[Modification records]
=======
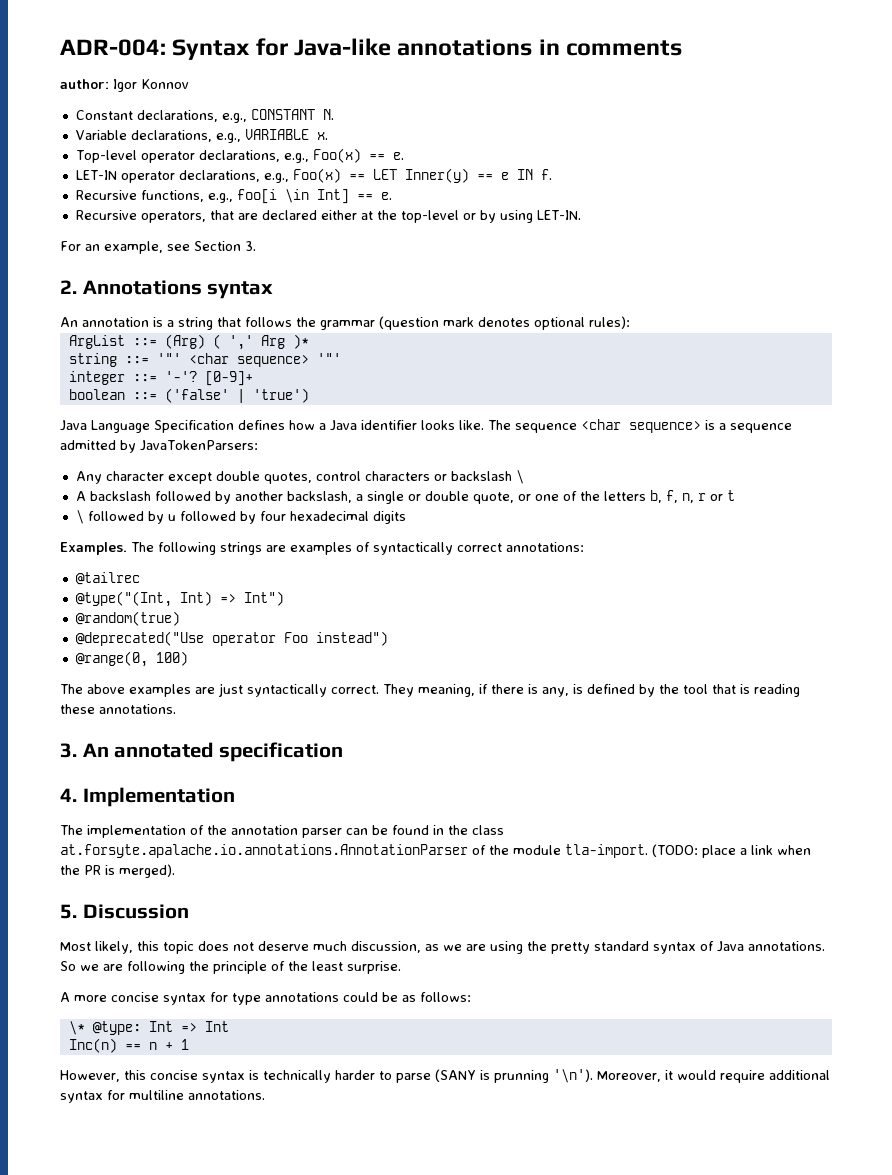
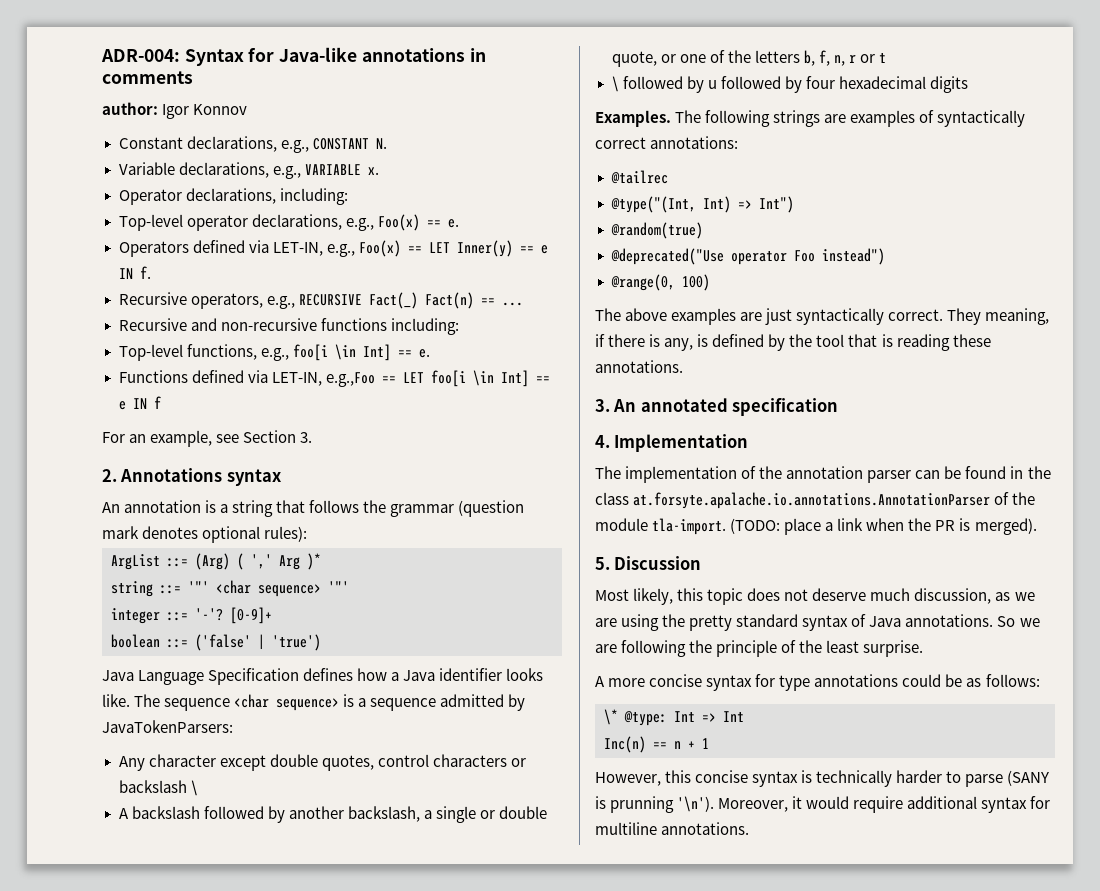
+ Operator declarations, including:
- LET-IN operator declarations, e.g., Foo(x) == LET Inner(y) == e IN f.
+ Operators defined via LET-IN, e.g., Foo(x) == LET Inner(y) == e IN f.
- Recursive functions, e.g., foo[i \in Int] == e.
+ Recursive operators, e.g., RECURSIVE Fact(_) Fact(n) == ...
+ Recursive and non-recursive functions including:
+ Top-level functions, e.g., foo[i \in Int] == e.
- Recursive operators, that are declared either at the top-level or by using LET-IN.
+ Functions defined via LET-IN, e.g.,Foo == LET foo[i \in Int] == e IN f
=======
* [Required work]: Could you reproduce every record above exactly, leaving out any pictures?

* [Response area]:
+ Operator declarations, including:
- LET-IN operator declarations, e.g., Foo(x) == LET Inner(y) == e IN f.
+ Operators defined via LET-IN, e.g., Foo(x) == LET Inner(y) == e IN f.
- Recursive functions, e.g., foo[i \in Int] == e.
+ Recursive operators, e.g., RECURSIVE Fact(_) Fact(n) == ...
+ Recursive and non-recursive functions including:
+ Top-level functions, e.g., foo[i \in Int] == e.
- Recursive operators, that are declared either at the top-level or by using LET-IN.
+ Functions defined via LET-IN, e.g.,Foo == LET foo[i \in Int] == e IN f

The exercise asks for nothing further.